* _Materials provided_:
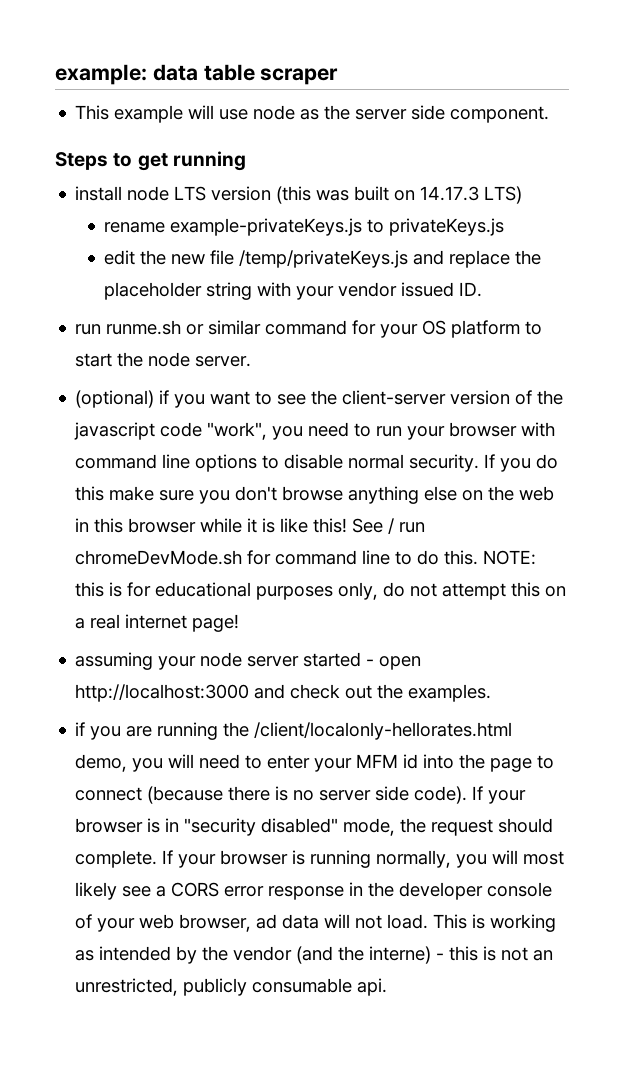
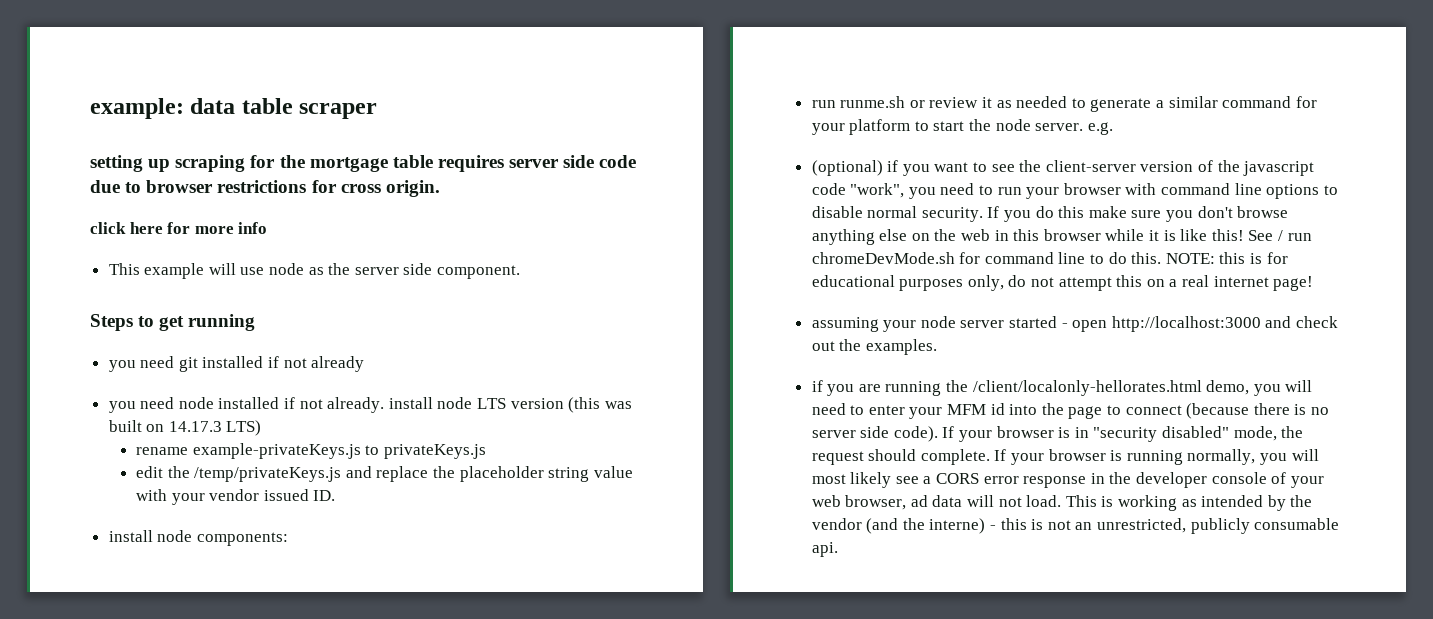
(339, 76) none -> [90,155,637,172] [90,180,440,197] [90,222,268,234] // setting up scraping for the mortgage table requires server side code due to browser restrictions for cross origin. // click here for more info
(246, 161) none -> [108,356,365,372] [108,397,385,413] you need git installed if not already // you need node installed if not already.
[171,250,235,265] new file -> (190, 472) none
(253, 291) none -> [593,466,633,478] value
(483, 289) none -> [108,530,288,546] // install node components:
(205, 329) none -> [929,96,1165,112] review it as needed to generate a
[422,320,447,335] OS -> (845, 129) none
(252, 361) none -> [1087,122,1113,135] e.g.

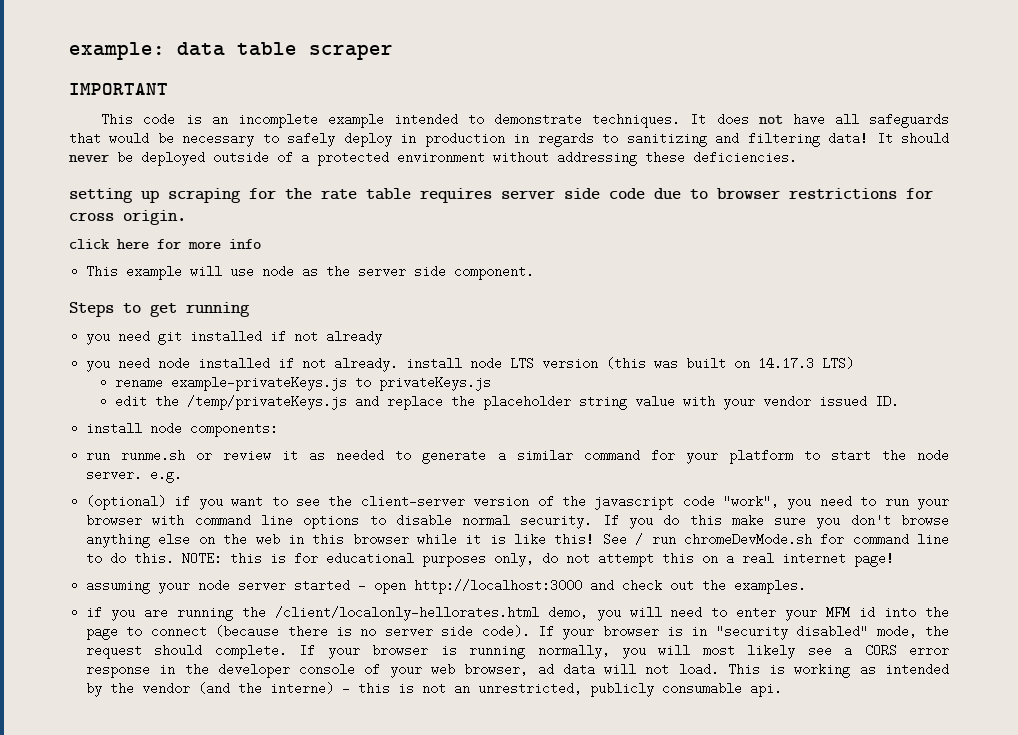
(378, 111) none -> [69,83,168,95] [101,113,950,128] [69,132,950,147] [69,151,797,166] // IMPORTANT // This code is an incomplete example intended to demonstrate techniques. It does not have all safeguards that would be necessary to safely deploy in production in regards to sanitizing and filtering data! It should never be deployed outside of a protected environment without addressing these deficiencies.
[309,157,388,172] mortgage -> [321,189,357,200] rate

* _What you should do_: With the pictures excluded, the line containing "[171,250,235,265] new file -> (190, 472) none" and every line after it through the end of the data above are to be transcribed exactly, and nothing more.

* _Task output_:
[171,250,235,265] new file -> (190, 472) none
(253, 291) none -> [593,466,633,478] value
(483, 289) none -> [108,530,288,546] // install node components:
(205, 329) none -> [929,96,1165,112] review it as needed to generate a
[422,320,447,335] OS -> (845, 129) none
(252, 361) none -> [1087,122,1113,135] e.g.

(378, 111) none -> [69,83,168,95] [101,113,950,128] [69,132,950,147] [69,151,797,166] // IMPORTANT // This code is an incomplete example intended to demonstrate techniques. It does not have all safeguards that would be necessary to safely deploy in production in regards to sanitizing and filtering data! It should never be deployed outside of a protected environment without addressing these deficiencies.
[309,157,388,172] mortgage -> [321,189,357,200] rate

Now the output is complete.